Kolejny gigant zainteresowany Sousą. "Siwy bajerant" rozchwytywany jak nigdy

Lista klubów, które rzekomo są lub były zainteresowane powierzeniem swoich zespołów Paulo Sousie robi się zaskakująco długa. Według włoskich mediów Portugalczyk może objąć Inter Mediolan.

Paulo Sousa po odejściu z reprezentacji Polski został szkoleniowcem Flamengo. Portugalczyk nie radził sobie najlepiej w nowym klubie i zaledwie po kilku miesiącach został zwolniony. "Od czasu jego przybycia do Flamengo, Sousa nie zdołał zdobyć zaufania nie tylko zarządu, ale również i piłkarzy. Gra drużyny była coraz gorsza, a Portugalczyk musiał się zmagać z dużą presją i falą krytyki" - pisali dziennikarze z portalu colunadofla.com.

Zobacz wideo To będzie napędzać w Wiśle kolejne problemy. Zmiana trenera nie wystarczy

Paulo Sousa łączony z gigantem. Wystarczyło zdjęcie z internetu

W ostatnim czasie Paulo Sousa jest łączony z pracą w wielu klubach. Media donosiły, że szkoleniowiec może zostać trenerem Olympiakosu Pireus lub Juventusu. Niedawno Mateusz Borek poinformował, że angażem Portugalczyka zainteresowany jest także Hellas Werona. Te informacje potwierdził także włoski dziennikarz Nicolo Schira. W poniedziałek został zauważony na trybunach podczas meczu Hellasu z Udinese.

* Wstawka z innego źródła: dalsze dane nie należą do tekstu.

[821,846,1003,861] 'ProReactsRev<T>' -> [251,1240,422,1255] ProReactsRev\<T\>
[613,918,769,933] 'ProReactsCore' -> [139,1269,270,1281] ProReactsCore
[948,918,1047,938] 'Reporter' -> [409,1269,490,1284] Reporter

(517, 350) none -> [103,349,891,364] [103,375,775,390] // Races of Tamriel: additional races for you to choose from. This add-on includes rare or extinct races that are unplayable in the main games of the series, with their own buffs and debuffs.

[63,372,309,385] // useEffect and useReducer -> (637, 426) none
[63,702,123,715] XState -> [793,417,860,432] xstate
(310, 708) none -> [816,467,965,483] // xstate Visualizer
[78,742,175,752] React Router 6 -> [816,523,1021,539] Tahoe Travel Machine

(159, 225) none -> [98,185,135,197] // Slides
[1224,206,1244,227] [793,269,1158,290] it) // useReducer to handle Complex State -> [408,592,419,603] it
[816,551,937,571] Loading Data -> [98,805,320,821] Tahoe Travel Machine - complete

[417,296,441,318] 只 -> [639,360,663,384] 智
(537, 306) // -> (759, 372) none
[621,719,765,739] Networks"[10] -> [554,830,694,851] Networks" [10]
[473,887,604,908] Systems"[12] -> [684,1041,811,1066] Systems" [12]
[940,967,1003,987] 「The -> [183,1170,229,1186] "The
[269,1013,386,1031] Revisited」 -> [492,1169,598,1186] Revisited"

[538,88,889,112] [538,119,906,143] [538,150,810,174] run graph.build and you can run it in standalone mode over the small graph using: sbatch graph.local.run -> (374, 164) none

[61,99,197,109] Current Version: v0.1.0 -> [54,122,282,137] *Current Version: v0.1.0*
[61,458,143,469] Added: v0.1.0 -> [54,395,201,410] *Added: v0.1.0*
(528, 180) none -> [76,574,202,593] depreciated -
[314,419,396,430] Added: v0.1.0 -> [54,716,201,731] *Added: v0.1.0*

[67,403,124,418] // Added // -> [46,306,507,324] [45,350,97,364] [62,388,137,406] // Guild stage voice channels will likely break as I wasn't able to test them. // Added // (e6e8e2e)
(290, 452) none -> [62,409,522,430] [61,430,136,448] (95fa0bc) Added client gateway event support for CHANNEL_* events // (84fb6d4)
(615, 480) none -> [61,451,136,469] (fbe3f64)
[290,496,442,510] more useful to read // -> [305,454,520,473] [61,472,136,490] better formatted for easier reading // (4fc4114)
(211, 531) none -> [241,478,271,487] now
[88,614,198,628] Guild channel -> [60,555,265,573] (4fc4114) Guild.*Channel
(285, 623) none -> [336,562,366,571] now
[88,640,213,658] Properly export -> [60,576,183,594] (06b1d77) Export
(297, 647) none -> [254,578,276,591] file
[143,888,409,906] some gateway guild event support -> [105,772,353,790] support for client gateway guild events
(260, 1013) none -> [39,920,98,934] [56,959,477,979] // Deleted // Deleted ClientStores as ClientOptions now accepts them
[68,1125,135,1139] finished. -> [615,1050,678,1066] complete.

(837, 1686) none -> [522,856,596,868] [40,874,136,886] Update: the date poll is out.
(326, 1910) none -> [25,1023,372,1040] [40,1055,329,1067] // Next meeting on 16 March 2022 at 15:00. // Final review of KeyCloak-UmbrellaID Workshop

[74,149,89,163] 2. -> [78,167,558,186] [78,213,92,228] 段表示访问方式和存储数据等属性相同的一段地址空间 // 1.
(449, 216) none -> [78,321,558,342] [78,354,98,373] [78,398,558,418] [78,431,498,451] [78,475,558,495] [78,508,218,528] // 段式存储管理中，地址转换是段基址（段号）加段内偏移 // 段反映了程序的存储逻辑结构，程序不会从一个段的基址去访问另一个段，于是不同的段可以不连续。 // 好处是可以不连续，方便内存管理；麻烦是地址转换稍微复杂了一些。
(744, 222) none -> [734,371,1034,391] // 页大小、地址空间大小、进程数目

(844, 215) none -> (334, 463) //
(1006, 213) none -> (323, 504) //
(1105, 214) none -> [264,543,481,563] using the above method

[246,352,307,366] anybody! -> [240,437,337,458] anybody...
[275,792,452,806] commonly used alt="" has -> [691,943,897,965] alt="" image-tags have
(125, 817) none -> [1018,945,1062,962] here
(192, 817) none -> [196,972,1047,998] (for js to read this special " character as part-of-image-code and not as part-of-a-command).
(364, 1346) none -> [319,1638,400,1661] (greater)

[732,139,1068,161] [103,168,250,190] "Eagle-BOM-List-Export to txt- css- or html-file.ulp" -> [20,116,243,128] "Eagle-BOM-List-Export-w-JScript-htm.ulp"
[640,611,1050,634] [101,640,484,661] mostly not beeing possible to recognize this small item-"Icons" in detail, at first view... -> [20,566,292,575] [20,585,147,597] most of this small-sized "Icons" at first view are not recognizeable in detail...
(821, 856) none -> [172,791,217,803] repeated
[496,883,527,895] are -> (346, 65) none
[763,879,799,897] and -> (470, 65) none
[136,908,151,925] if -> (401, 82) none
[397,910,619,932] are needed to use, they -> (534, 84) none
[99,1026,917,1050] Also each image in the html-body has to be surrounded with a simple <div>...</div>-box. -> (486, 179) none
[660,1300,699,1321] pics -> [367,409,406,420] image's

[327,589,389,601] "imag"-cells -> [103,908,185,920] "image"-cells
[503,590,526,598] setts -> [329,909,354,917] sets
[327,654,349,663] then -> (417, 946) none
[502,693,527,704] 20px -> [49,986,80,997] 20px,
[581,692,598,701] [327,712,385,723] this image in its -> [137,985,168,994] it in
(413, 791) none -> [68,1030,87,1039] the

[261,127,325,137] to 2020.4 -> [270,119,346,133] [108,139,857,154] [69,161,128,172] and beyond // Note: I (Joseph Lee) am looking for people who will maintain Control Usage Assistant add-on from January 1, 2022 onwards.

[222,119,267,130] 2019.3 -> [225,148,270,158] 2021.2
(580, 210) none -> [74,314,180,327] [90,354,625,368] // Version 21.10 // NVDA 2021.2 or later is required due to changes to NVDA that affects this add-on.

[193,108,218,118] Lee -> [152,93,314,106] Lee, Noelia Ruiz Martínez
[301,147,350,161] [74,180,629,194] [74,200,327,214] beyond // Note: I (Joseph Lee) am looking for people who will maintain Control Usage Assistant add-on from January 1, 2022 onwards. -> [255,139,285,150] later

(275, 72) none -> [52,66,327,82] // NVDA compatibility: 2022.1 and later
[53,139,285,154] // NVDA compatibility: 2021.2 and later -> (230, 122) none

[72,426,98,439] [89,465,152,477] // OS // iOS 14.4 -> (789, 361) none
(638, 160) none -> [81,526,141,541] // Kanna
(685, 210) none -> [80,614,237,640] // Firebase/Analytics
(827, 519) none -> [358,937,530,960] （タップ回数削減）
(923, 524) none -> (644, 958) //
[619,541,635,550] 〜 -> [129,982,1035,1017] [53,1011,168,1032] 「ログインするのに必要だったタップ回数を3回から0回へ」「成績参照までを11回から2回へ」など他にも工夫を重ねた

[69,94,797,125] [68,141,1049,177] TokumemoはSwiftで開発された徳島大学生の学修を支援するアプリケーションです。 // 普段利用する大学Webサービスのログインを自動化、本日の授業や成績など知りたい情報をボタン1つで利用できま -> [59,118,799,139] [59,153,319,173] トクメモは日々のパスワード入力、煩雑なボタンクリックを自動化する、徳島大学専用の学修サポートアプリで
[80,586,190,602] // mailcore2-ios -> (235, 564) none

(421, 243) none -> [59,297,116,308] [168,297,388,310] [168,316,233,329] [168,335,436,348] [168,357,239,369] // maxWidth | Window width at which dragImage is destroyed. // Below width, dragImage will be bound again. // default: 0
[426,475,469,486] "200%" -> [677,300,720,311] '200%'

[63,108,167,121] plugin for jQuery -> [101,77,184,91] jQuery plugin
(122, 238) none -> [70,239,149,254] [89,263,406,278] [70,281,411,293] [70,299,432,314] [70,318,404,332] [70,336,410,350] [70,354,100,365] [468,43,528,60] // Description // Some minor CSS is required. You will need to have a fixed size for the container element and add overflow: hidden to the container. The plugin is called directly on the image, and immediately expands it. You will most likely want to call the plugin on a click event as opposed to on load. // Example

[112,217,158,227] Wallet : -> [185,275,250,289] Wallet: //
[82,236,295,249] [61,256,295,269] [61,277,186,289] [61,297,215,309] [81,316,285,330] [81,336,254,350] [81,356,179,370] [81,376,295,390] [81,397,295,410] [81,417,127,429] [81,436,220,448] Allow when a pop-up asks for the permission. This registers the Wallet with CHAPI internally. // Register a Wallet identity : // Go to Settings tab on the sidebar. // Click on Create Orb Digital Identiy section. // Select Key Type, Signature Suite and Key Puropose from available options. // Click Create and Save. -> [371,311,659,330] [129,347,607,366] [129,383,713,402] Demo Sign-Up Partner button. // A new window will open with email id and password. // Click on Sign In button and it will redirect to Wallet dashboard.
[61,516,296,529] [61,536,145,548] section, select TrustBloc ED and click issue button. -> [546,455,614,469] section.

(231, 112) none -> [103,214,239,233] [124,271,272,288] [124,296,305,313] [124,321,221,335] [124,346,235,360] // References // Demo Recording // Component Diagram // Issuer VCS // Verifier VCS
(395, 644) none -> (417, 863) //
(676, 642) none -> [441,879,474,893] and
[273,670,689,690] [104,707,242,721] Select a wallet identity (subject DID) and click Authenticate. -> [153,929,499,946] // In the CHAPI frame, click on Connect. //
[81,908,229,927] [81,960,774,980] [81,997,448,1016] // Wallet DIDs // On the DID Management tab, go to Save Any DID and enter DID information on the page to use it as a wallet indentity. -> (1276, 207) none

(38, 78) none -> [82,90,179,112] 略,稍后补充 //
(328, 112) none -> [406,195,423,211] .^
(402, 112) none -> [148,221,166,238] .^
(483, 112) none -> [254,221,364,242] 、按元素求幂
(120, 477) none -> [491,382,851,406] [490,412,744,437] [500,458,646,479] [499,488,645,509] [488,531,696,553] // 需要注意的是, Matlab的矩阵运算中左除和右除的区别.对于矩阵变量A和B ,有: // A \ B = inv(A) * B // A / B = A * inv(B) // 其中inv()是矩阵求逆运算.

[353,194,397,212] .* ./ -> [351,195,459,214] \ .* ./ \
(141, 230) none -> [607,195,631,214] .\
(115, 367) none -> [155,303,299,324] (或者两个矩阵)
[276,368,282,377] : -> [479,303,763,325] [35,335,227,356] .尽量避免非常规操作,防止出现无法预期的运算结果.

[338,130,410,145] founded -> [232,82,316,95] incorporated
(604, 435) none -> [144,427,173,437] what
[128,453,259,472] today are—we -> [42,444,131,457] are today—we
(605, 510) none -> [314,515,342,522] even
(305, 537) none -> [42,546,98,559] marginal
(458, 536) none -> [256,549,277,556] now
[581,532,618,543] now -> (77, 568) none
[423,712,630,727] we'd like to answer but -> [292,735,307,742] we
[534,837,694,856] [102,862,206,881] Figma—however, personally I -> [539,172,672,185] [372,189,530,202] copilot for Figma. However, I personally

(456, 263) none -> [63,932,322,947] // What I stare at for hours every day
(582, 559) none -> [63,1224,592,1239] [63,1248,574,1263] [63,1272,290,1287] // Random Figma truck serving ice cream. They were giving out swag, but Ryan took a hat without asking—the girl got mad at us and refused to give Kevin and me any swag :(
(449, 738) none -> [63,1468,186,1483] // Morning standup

Jakby wierzyć doniesieniom medialnym, Paulo Sousa to jeden z najbardziej rozchwytywanych trenerów we Włoszech. Hellas, Juventus, a wcześniej też Bologna – to kluby, z którymi łączono byłego selekcjonera reprezentacji Polski. I jak się okazuje, na tym lista się nie kończy. Włoski "SportMediaset" donosi, że Sousa może objąć… Inter Mediolan. Portugalczyk został zauważony w jednej z restauracji w Mediolanie. Teraz włoskie media piszą, że jest jedną z opcji do zastąpienia Simone Inzaghiego.

Inzaghi i Inter źle zaczęli tegoroczne rozgrywki. W Serie A zajmuje dziewiąte miejsce. W Lidze Mistrzów rozegrali dwa spotkania – przegrali 0:2 z Bayernem i w takim samym stosunku wygrali z Viktorią Pilzno. We wtorek zmierzą się z Barceloną. I ten mecz, według "SportMediaset" ma być kluczowy dla Inzaghiego. Ma on w nim zagrać o swoją posadę.

Niedawno Sousa był łączony także z objęciem reprezentacji Egiptu. Portugalczyk odmówił federacji. Po ogłoszeniu, że nie zostanie selekcjonerem, zaczęły się pojawiać domysły, że jest to efekt rozmów z Carlosem Queirozem (były trener reprezentacji Egiptu - przyp. red.), który miał odradzać Sousie pracę w Egipcie. Te informacje zdementował członek zarządu Egipskiego Związku Piłki Nożnej Hazem Emam. - To jest zwykła plotka. Przysięgam na Allaha, że nic takiego się nie wydarzyło. Niektórzy mówią, że powodem odmowy trenerów jest Queiroz i jego ludzie. Jeśli ktoś odmawia, to z zupełnie innych powodów, które nie mają nic wspólnego z Queirozem - wyjawił w rozmowie z Radio On.